Nope, it's the law. Just like when you sign the bottom of your tax return with the phrase "Under penalties of perjury I attest that the above information is correct and true to the best of my knowledge."

Why are the photo radar tickets not permissible in a court of law unless you are administered a summons by a court appointed server?



YouEvenLyftBruh said:


> why did that police officer resign then?

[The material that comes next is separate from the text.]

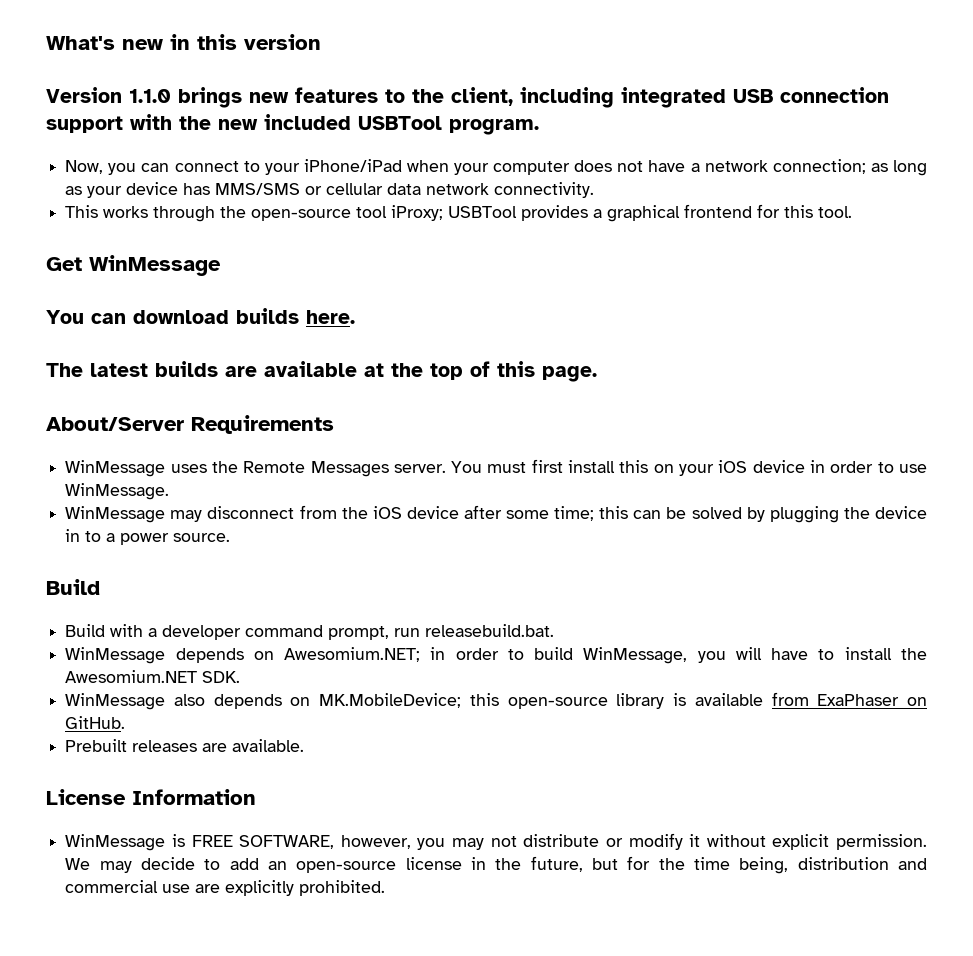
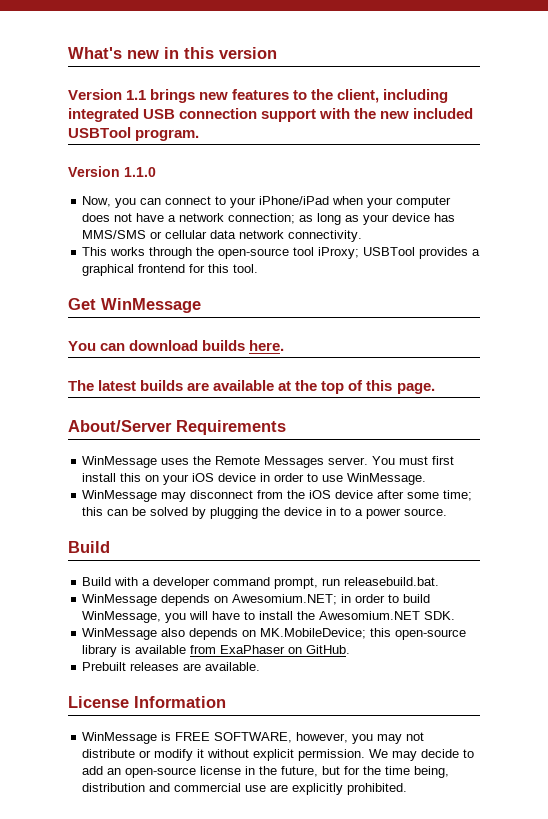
- Version 1.1.0 brings new features to the client, including integrated USB connection support with the new included USBTool program.
+ Version 1.1 brings new features to the client, including integrated USB connection support with the new included USBTool program.
+ Version 1.1.0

Because he knows that the media will turn this into a racist white cop/black citizen racial profiling traffic stop. Even though the woman swerved into oncoming lanes and nearly caused an accident. I wonder if that's on a police dash cam?


----------



## Uber's Guber (Oct 22, 2017)

YouEvenLyftBruh said:


> why did that police officer resign then


For the same reason why rideshare operators resign: the get sick of the bullsnit. 


YouEvenLyftBruh said:


> what if you have a phobia about signing things? I thought it was just a formality, and you still were expected to appear in court whether you sign it or not.


Must sign all tickets, or be arrested. Signing a ticket is not an admission of guilt, it is a promise to pay the fine or appear in court. 


YouEvenLyftBruh said:


> Did you see the part where the poor old lady is screaming at the top of her lungs.
> Also, she said "I don't want anyone fired over this" but that she is still gonna sue.


She created her own problem. She failed to comply. She has no suit. Remember, driving is a privilege NOT a right. You must follow all applicable laws & regulations and comply with an officer who is acting within the official capacity of performing his public safety duties.


----------



## YouEvenLyftBruh (Feb 10, 2018)

Uber's Guber said:


> Must sign all tickets, or be arrested.


but do you actually have to sign it now?

...because I seem to remember how people used to refuse to sign it thinking that would mean they don't have to go to court or something, and the police could care less... but now it's a law that you have to sign it?



SEAL Team 5 said:


> Nope, it's the law


I had no idea. I thought it was just a formality. Anyway, not that I would be one to antagonize an officer or anything... especially that one with the cap, I would sign anything he wants.... ANYTHING....


----------



## Uber's Guber (Oct 22, 2017)

YouEvenLyftBruh said:


> but do you actually have to sign it now?
> ...because I seem to remember how people used to refuse to sign it thinking that would mean they don't have to go to court or something, and the police could care less... but now it's a law that you have to sign it?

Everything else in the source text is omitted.